Repeat the stretch of entries below from the line with "downlink_length, 11:55: none -> 117444" through the line with "uplink_length, 12:05: none -> 1833". Include both ends and add nothing.

Data for processing:
[Start of Attachment]
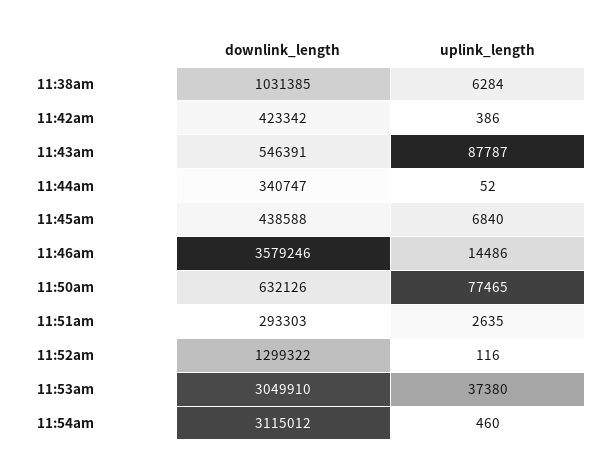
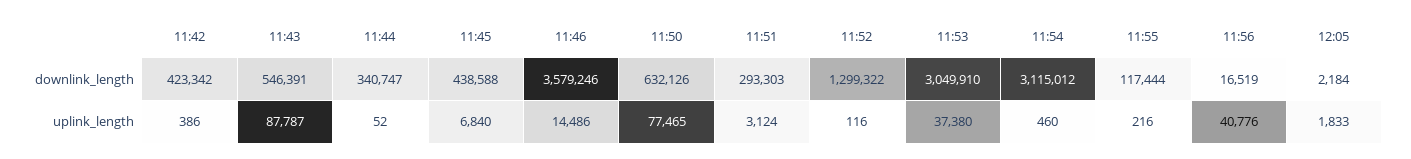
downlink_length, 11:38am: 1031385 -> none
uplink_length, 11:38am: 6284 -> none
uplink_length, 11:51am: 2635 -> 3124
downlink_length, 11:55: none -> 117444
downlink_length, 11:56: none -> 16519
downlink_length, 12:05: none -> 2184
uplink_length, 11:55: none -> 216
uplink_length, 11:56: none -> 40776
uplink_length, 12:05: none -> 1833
[End of Attachment]
[Start of Attachment]
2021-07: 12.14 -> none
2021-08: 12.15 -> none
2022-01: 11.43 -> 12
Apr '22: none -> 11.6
[End of Attachment]
Answer for this exercise:
downlink_length, 11:55: none -> 117444
downlink_length, 11:56: none -> 16519
downlink_length, 12:05: none -> 2184
uplink_length, 11:55: none -> 216
uplink_length, 11:56: none -> 40776
uplink_length, 12:05: none -> 1833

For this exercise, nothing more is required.